La alianza estratégica entre Javier Milei y Donald Trump se inscribe en un proyecto geopolítico más amplio impulsado por Estados Unidos para reorganizar la seguridad del hemisferio. El llamado “Escudo de las Américas” busca articular una coalición militar regional alineada con Washington, con objetivos que van desde el combate al narcotráfico hasta la contención de influencias extranjeras y eventuales intervenciones políticas.

08 de marzo, 2026 | 00.05

En medio de dos ráfagas de insultos, el presidente Javier Milei lo dijo claramente, en la apertura de sesiones ordinarias del Congreso, el 1º de marzo: “(Se) requiere una alianza estratégica duradera.

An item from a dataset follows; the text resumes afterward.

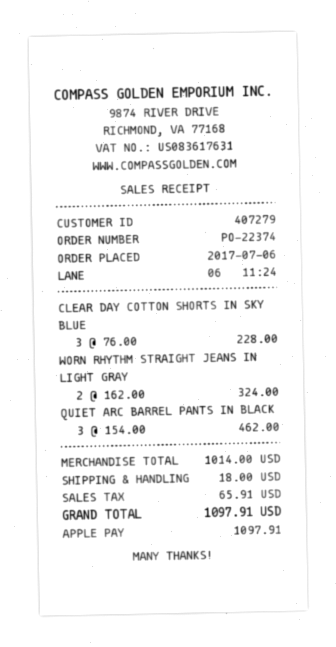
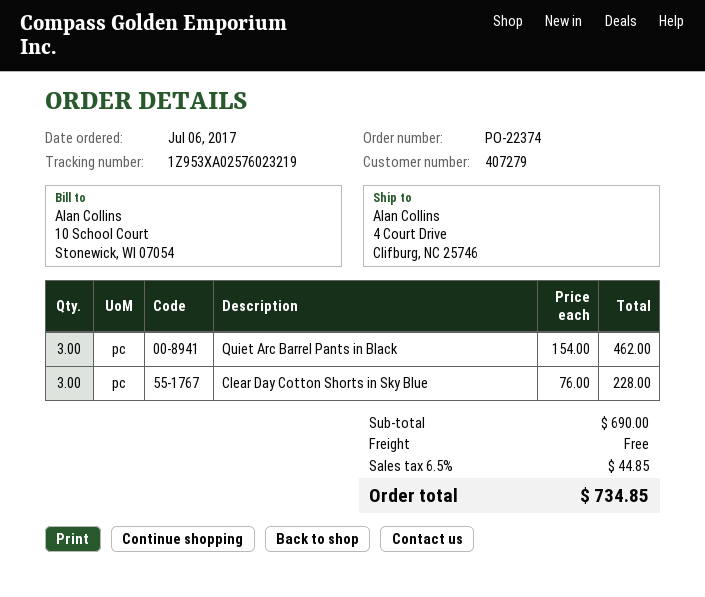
WORN RHYTHM STRAIGHT JEANS IN LIGHT GRAY: 2 x 162.00 = 324.00 -> none
subtotal: 1014.00 -> 690.00
shipping: 18.00 -> 0.00
tax: 65.91 -> 44.85
total: 1097.91 -> 734.85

Y eso es lo que estamos construyendo con Estados Unidos de Norteamérica. Esto no es solo un acuerdo entre el presidente Trump y el presidente Milei. Tiene que ver con la afinidad cultural y de objetivos estratégicos entre los dos países y de toda la región”.

El argentino utilizó casi las mismas palabras que el ministro de Guerra estadounidense Peter Hegseth, ayer en Miami, al presentar (después de Trump), el Escudo de las Américas.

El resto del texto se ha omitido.